There is a grossly mistaken notion that low employabilty among students is due to lack of soft skills in them. I agree this is one of the elements contributing to low employability. This pumped up and orchestrated perception is a product of the growth of the IT industry where interacting with foreign clients by people working on Time and Material (T&M) contract IT projects exposed the shortcomings of our graduates on this count. One has to understand that aligning with western pronounciation, way of dressing, understanding and falling in line with their social norms, knowing their slangs, laughing with them, sensitvity to their sense of humour, table manners, and so on are just some of the elements that contributed to the perception of poor social skills and low emloyability.

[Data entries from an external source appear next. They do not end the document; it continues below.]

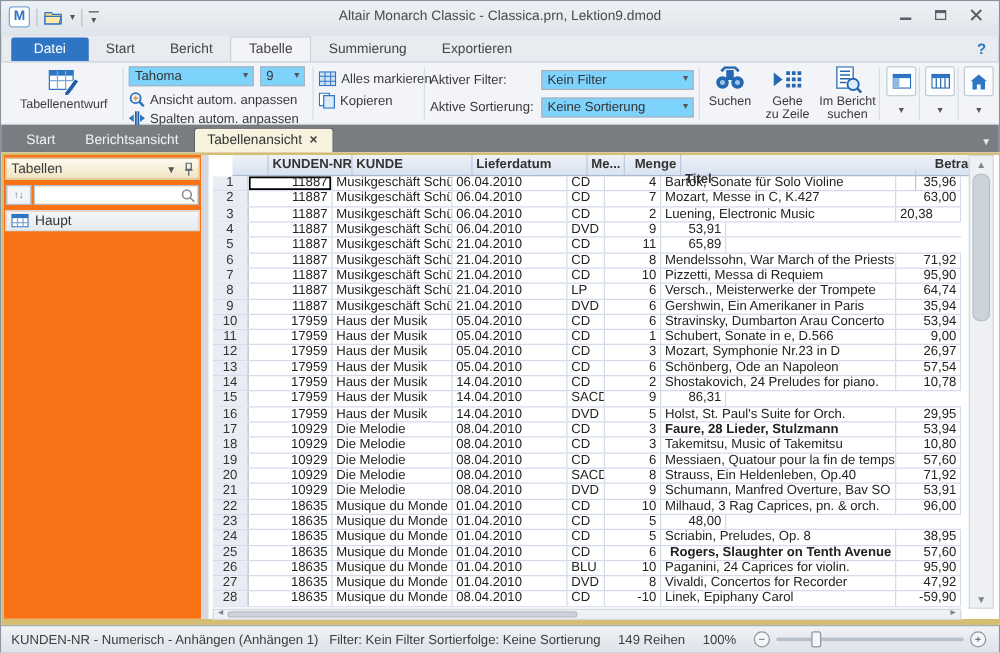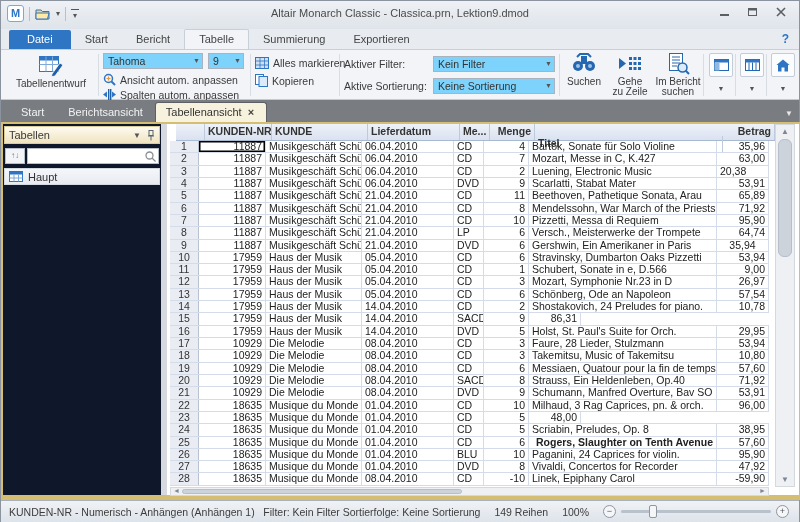--- a/index.html
+++ b/index.html
@@ -58,7 +58,7 @@
     border-top:2px solid #d5be72; border-bottom:5px solid #d5be72; border-left:2px solid #d5be72; border-right:2px solid #d5be72;
     background:#fff; }
   
-  .sidebar { position:absolute; left:0; top:0; width:158px; height:371px; background:#0f172a; }
+  .sidebar { position:absolute; left:0; top:0; width:158px; height:371px; background:#f97316; }
   .panel-head { position:absolute; left:1px; top:2px; width:156px; height:18px;
     background:linear-gradient(#fdfaf0,#f0e4c0); border:1px solid #d9cda0;
     display:flex; align-items:center; padding:0 4px; }

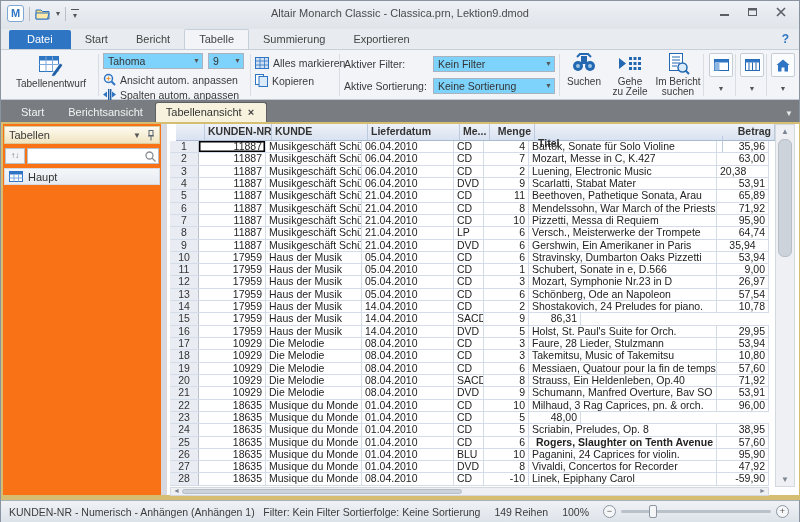--- a/index.html
+++ b/index.html
@@ -78,7 +78,7 @@
 
   
   .grid { position:absolute; left:164px; top:0; width:632px; height:371px; background:#fff; }
-  .thead { position:absolute; left:9px; top:0; width:599px; height:17px; display:flex;
+  .thead { position:absolute; left:19px; top:0; width:599px; height:17px; display:flex;
     background:linear-gradient(#eef2f9,#d9e2f1); border-bottom:1px solid #a9b9d2; }
   .th { height:100%; font-size:10.5px; font-weight:bold; color:#333; padding:1px 3px 0;
     border-right:1px solid #bdcade; overflow:hidden; white-space:nowrap; }

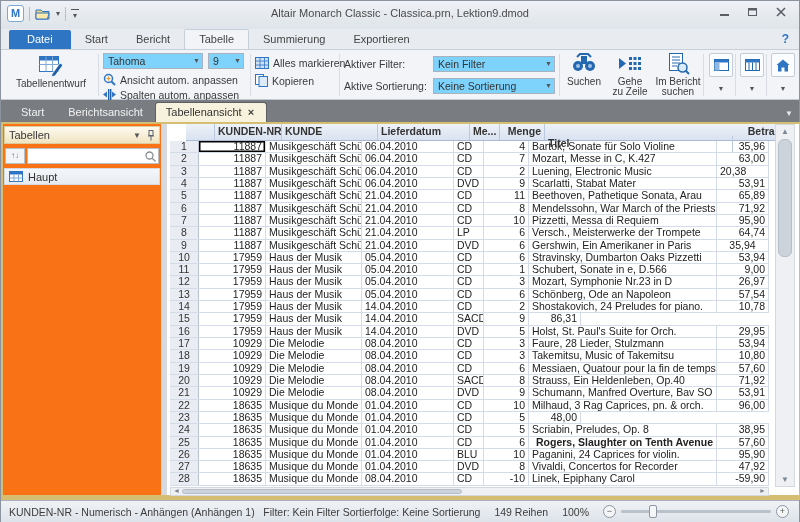--- a/index.html
+++ b/index.html
@@ -427,7 +427,6 @@
             <div class="td" style="width: 92px; text-align: left;">06.04.2010</div>
             <div class="td" style="width: 30px; text-align: left;">DVD</div>
             <div class="td" style="width: 45px; text-align: right;">9</div>
-            <div class="td" style="width: 188px; text-align: left;">Scarlatti, Stabat Mater</div>
             <div class="td" style="width: 52px; text-align: right;">53,91</div>
           </div>
           <div class="trow">

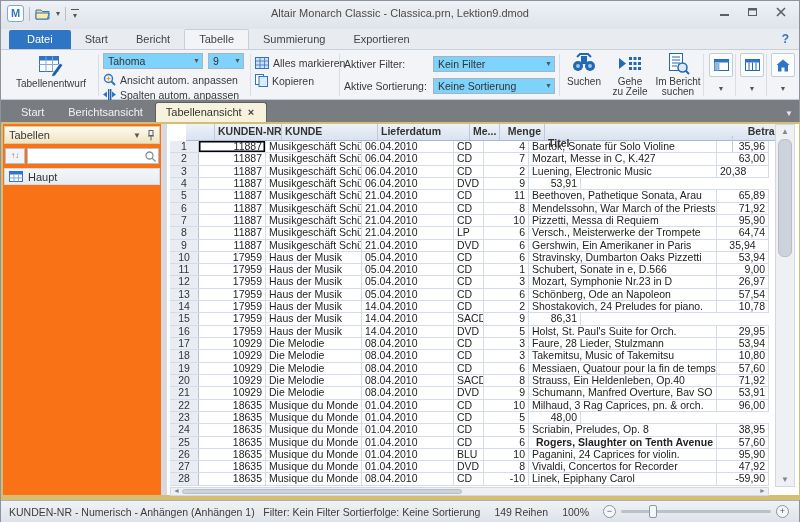--- a/index.html
+++ b/index.html
@@ -436,7 +436,6 @@
             <div class="td" style="width: 92px; text-align: left;">21.04.2010</div>
             <div class="td" style="width: 30px; text-align: left;">CD</div>
             <div class="td" style="width: 45px; text-align: right;">11</div>
-            <div class="td" style="width: 188px; text-align: left;">Beethoven, Pathetique Sonata, Arau</div>
             <div class="td" style="width: 52px; text-align: right;">65,89</div>
           </div>
           <div class="trow">

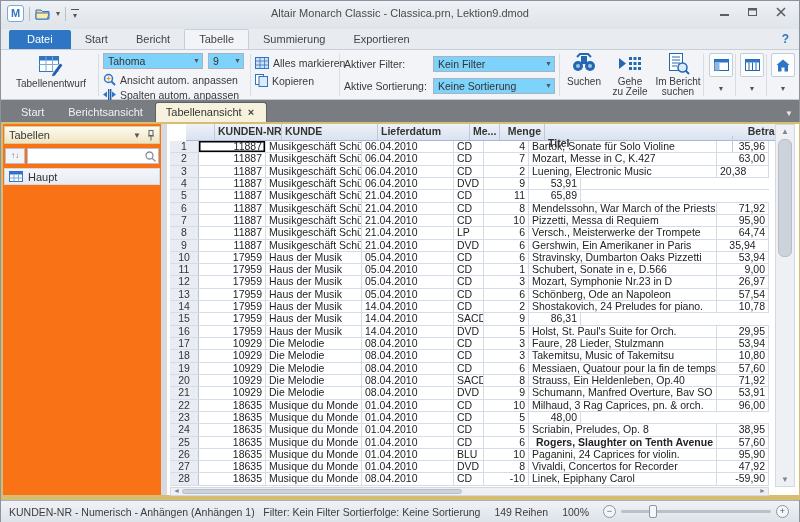--- a/index.html
+++ b/index.html
@@ -476,7 +476,7 @@
             <div class="td" style="width: 30px; text-align: left;">DVD</div>
             <div class="td" style="width: 45px; text-align: right;">6</div>
             <div class="td" style="width: 188px; text-align: left;">Gershwin, Ein Amerikaner in Paris</div>
-            <div class="td" style="width: 52px; text-align: center;">35,94</div>
+            <div class="td" style="width: 52px; text-align: right;">35,94</div>
           </div>
           <div class="trow">
             <div class="td rownum" style="width: 29px; text-align: center;">10</div>

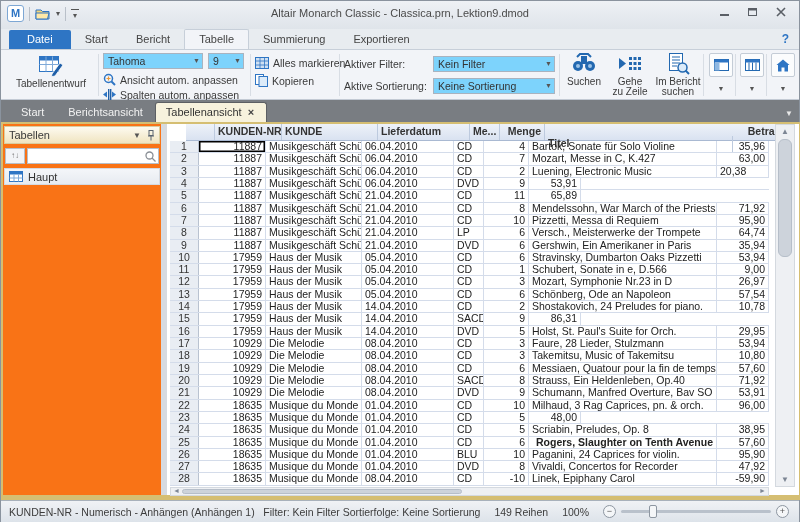--- a/index.html
+++ b/index.html
@@ -485,7 +485,7 @@
             <div class="td" style="width: 92px; text-align: left;">05.04.2010</div>
             <div class="td" style="width: 30px; text-align: left;">CD</div>
             <div class="td" style="width: 45px; text-align: right;">6</div>
-            <div class="td" style="width: 188px; text-align: left;">Stravinsky, Dumbarton Oaks Pizzetti</div>
+            <div class="td" style="width: 188px; text-align: left;">Stravinsky, Dumbarton Arau Concerto</div>
             <div class="td" style="width: 52px; text-align: right;">53,94</div>
           </div>
           <div class="trow">

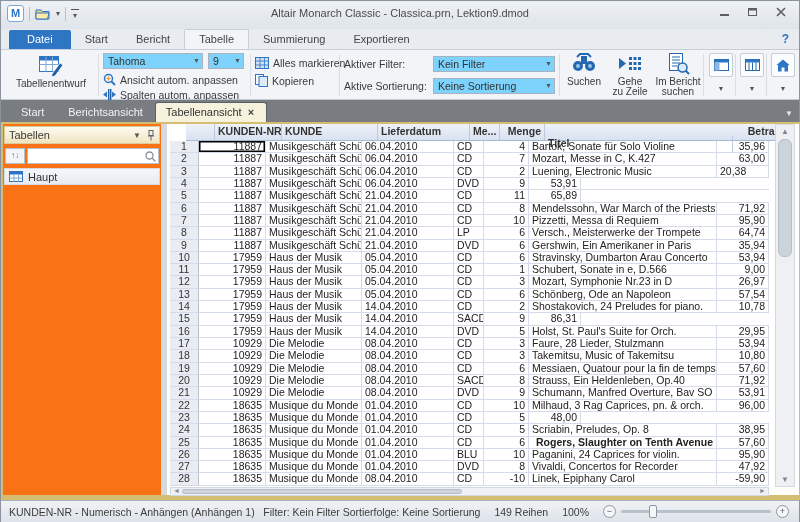--- a/index.html
+++ b/index.html
@@ -554,7 +554,7 @@
             <div class="td" style="width: 92px; text-align: left;">08.04.2010</div>
             <div class="td" style="width: 30px; text-align: left;">CD</div>
             <div class="td" style="width: 45px; text-align: right;">3</div>
-            <div class="td" style="width: 188px; text-align: left;">Faure, 28 Lieder, Stulzmann</div>
+            <div class="td" style="width: 188px; text-align: left; font-weight: bold;">Faure, 28 Lieder, Stulzmann</div>
             <div class="td" style="width: 52px; text-align: right;">53,94</div>
           </div>
           <div class="trow">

More fundamental are intrinsic to our (including fresh professionals) competency, attitudes, values and practices. These include our youngsters' superficial subject knowledge in whichever field, lack of depth, inabiity to apply theory to practices, delivering outputs to meet fitness for purpose, holistic approach to a problem aimed at practical problem solving, lack of interest and initiative to achieve goals, honesty in communication, empathy to others, display of confidence in interactions, professional integrity, reliability, punchuality, Chalte hai approach, willingnness to go the extra mile to meet commitments, mixing up professional and persinal issues, not respecting others' and one's own time, low self esteem and so on.
While some of these behavioural traits are integral to our society's culture, there has been a degradation in value systems over time driven by access to easy money from IT growth, without realising its short term nature. Added to this is the commercialisation of our higher education system where focus is on fast rolling out graduates to meet market demand least caring for quality, unscrupulous promoters of educational institutions, low integrity of regulatory system, low quality teachers also of low integrity, and in essence living in a misplaced sense of euphoria.
everyone is happy so why change syndrome! So my submission is employability is much more than an issue of soft skills. However unemployability has become synonimous with poor soft skills for variety of reasons including myopia and self serving interests of soft skill trainers.